» **TASK TO CARRY OUT**
Copy every record below exactly as written, but leave out the pictures.

» **PROVIDED RECORDS**
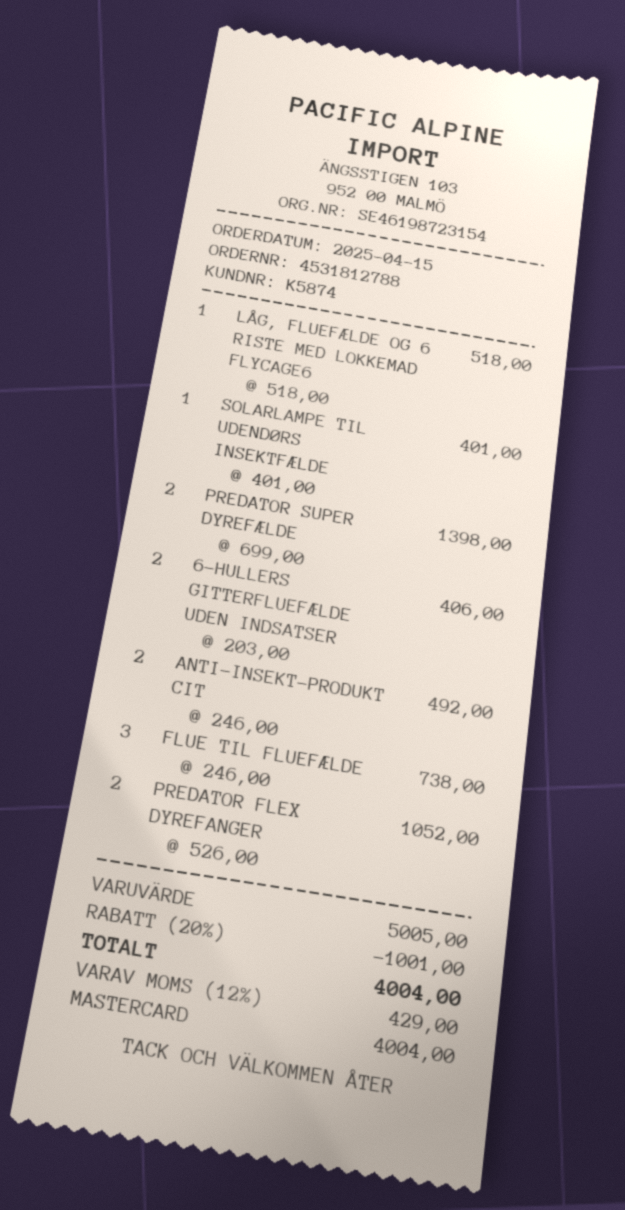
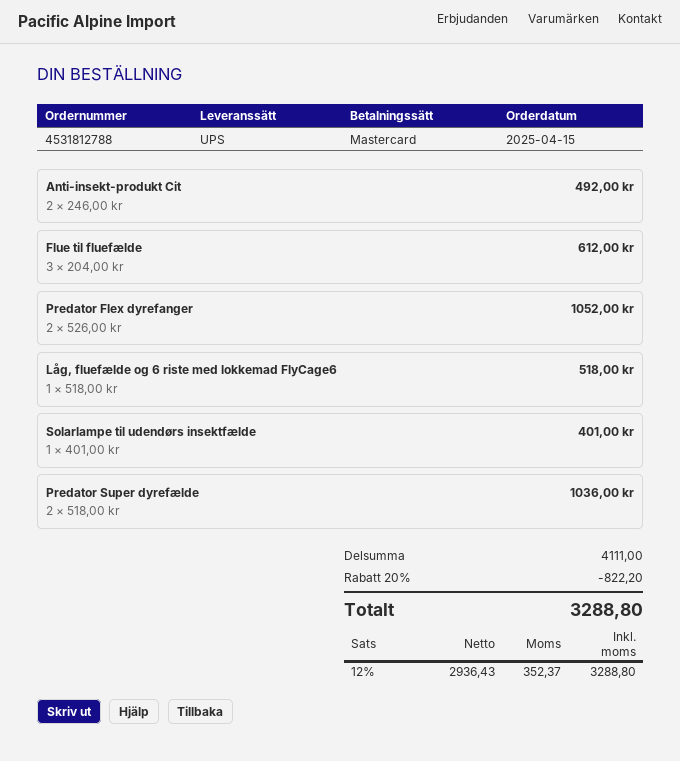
PREDATOR SUPER DYREFÆLDE: 2 x 699.00 = 1398.00 -> 2 x 518.00 = 1036.00
6-HULLERS GITTERFLUEFÆLDE UDEN INDSATSER: 2 x 203.00 = 406.00 -> none
FLUE TIL FLUEFÆLDE: 3 x 246.00 = 738.00 -> 3 x 204.00 = 612.00
subtotal: 5005.00 -> 4111.00
discount: 20% = 1001.00 -> 20% = 822.20
tax: 12% = 429.00 -> 12% = 352.37
total: 4004.00 -> 3288.80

» **WRITTEN ANSWER**
PREDATOR SUPER DYREFÆLDE: 2 x 699.00 = 1398.00 -> 2 x 518.00 = 1036.00
6-HULLERS GITTERFLUEFÆLDE UDEN INDSATSER: 2 x 203.00 = 406.00 -> none
FLUE TIL FLUEFÆLDE: 3 x 246.00 = 738.00 -> 3 x 204.00 = 612.00
subtotal: 5005.00 -> 4111.00
discount: 20% = 1001.00 -> 20% = 822.20
tax: 12% = 429.00 -> 12% = 352.37
total: 4004.00 -> 3288.80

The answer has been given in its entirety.